=== Begin Enclosure ===

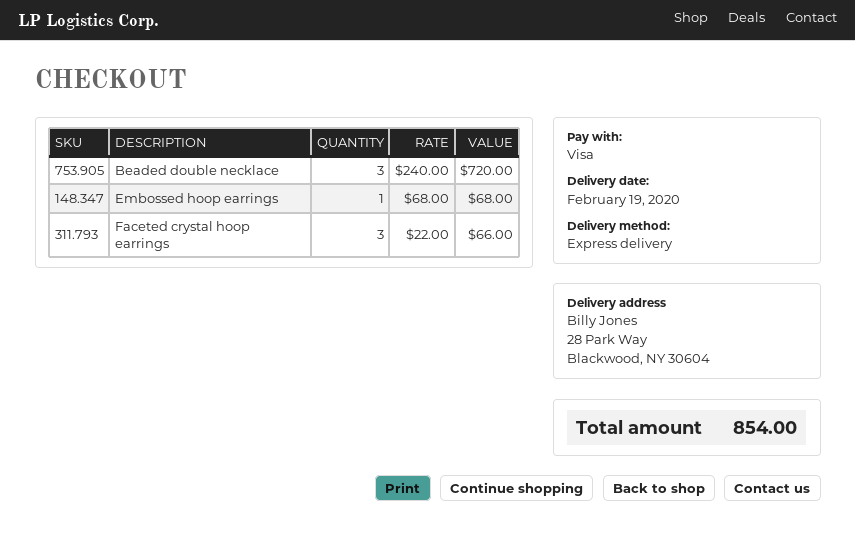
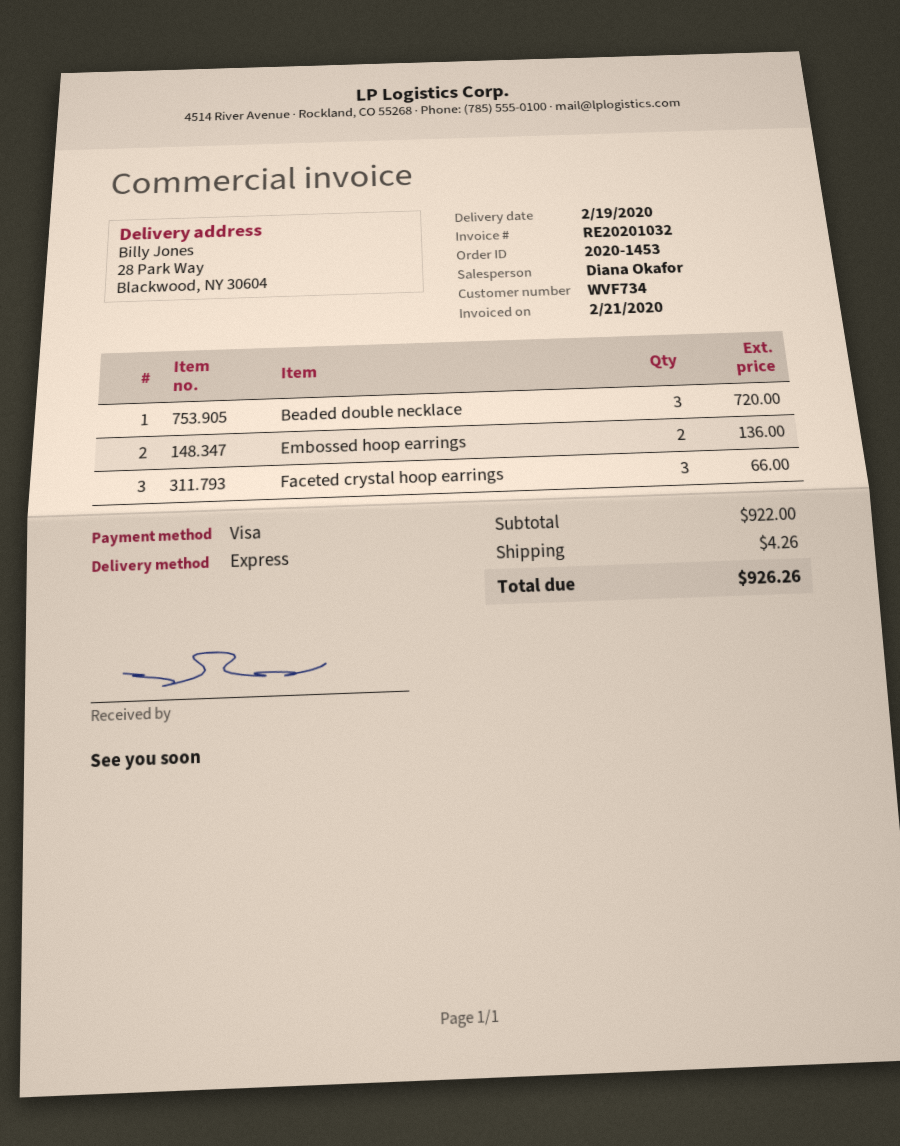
Embossed hoop earrings: 1 for 68.00 -> 2 for 136.00
shipping: none -> 4.26
total: 854.00 -> 926.26

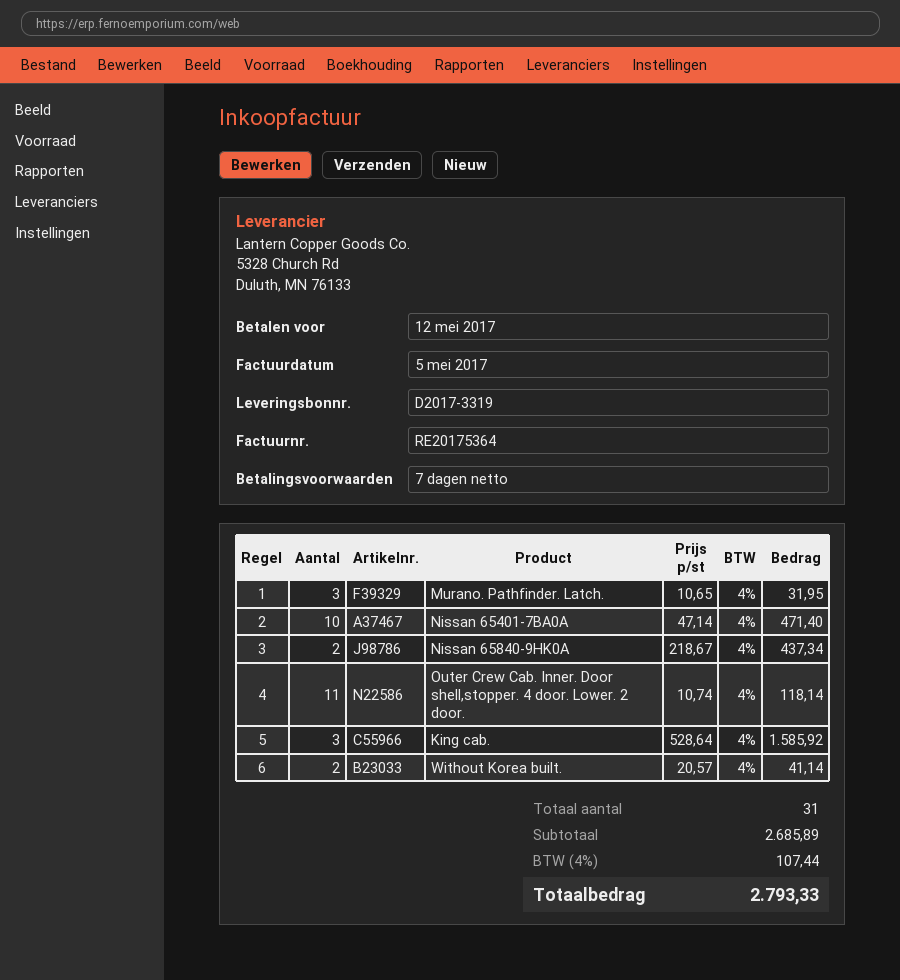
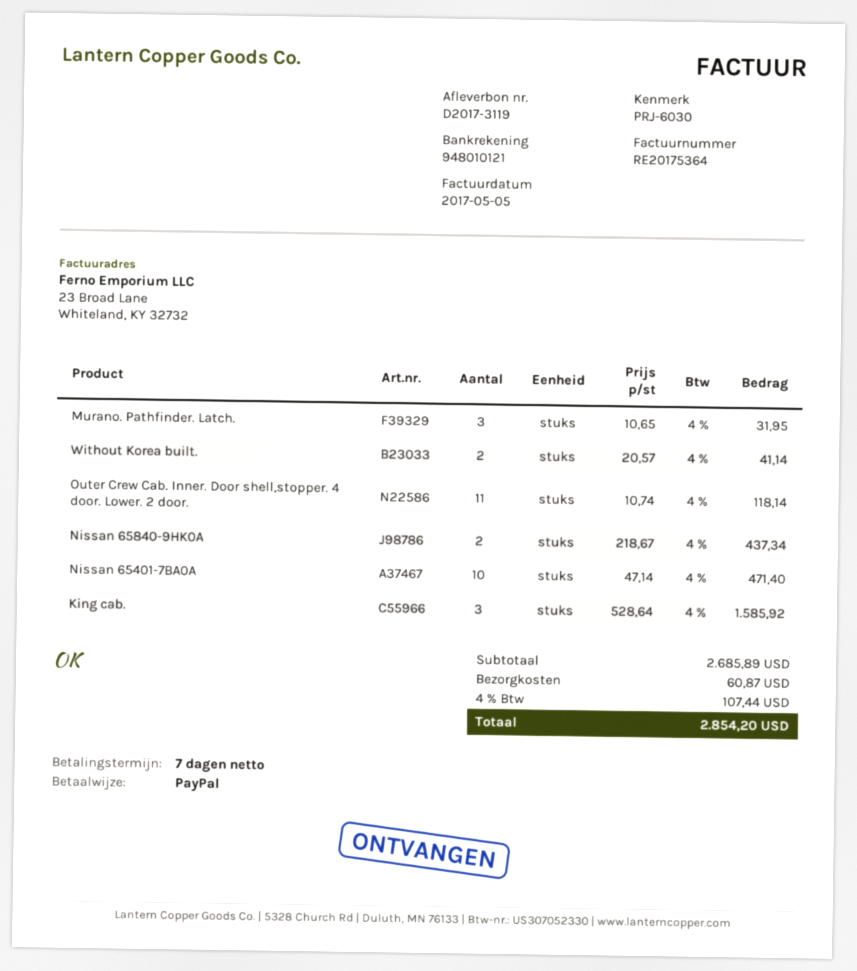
delivery note number: D2017-3319 -> D2017-3119
shipping: none -> 60.87
total: 2793.33 -> 2854.20

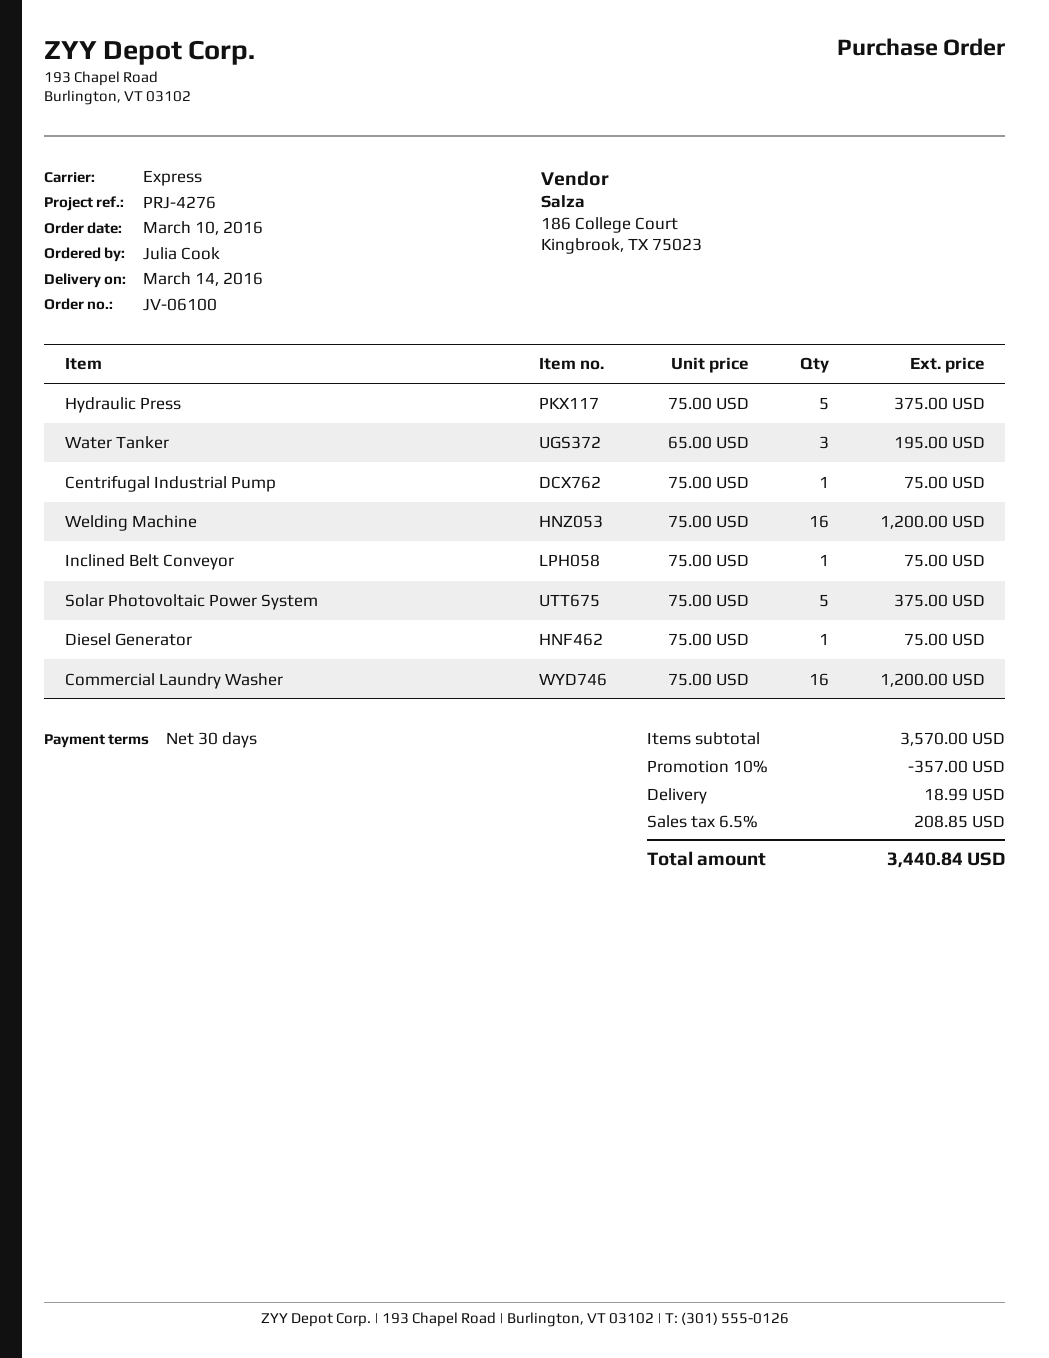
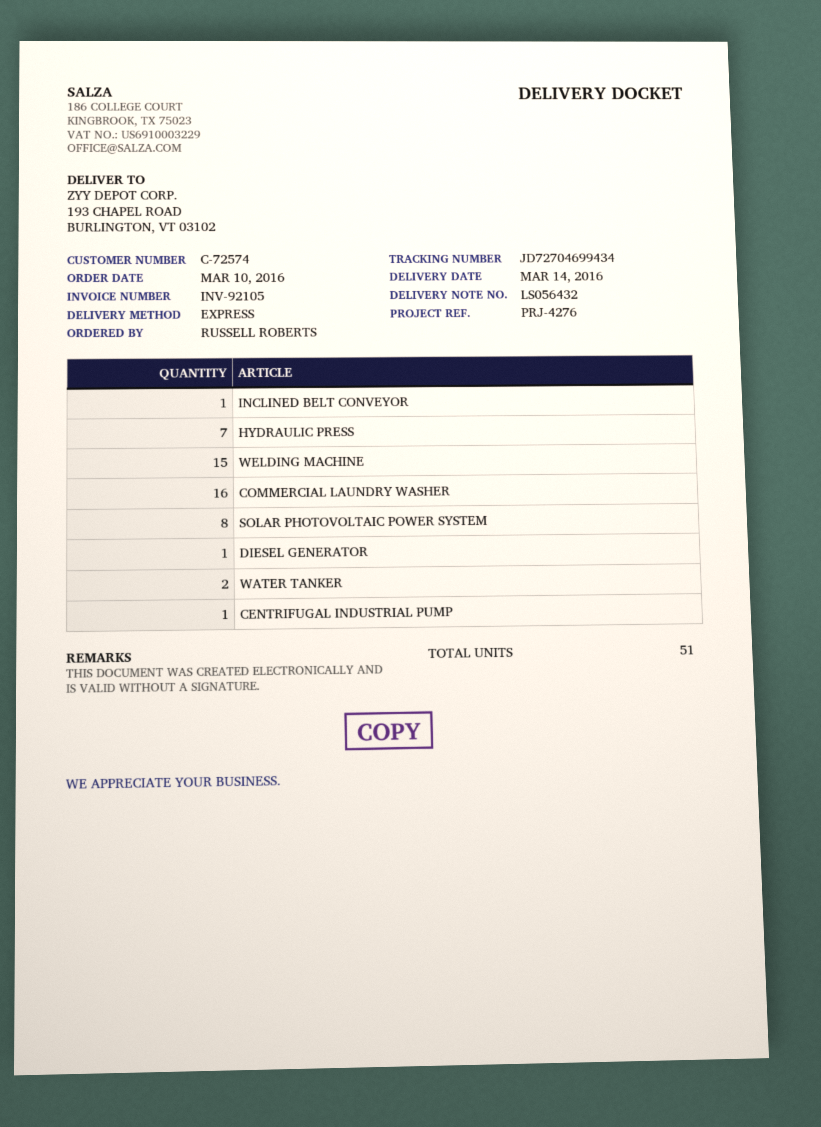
ordered by: Julia Cook -> RUSSELL ROBERTS
Hydraulic Press: 5 -> 7
Water Tanker: 3 -> 2
Welding Machine: 16 -> 15
Solar Photovoltaic Power System: 5 -> 8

=== End Enclosure ===

[TASK BRIEF] You need to copy every entry exactly, taking out only the pictures.

[WRITTEN ANSWER]
Embossed hoop earrings: 1 for 68.00 -> 2 for 136.00
shipping: none -> 4.26
total: 854.00 -> 926.26

delivery note number: D2017-3319 -> D2017-3119
shipping: none -> 60.87
total: 2793.33 -> 2854.20

ordered by: Julia Cook -> RUSSELL ROBERTS
Hydraulic Press: 5 -> 7
Water Tanker: 3 -> 2
Welding Machine: 16 -> 15
Solar Photovoltaic Power System: 5 -> 8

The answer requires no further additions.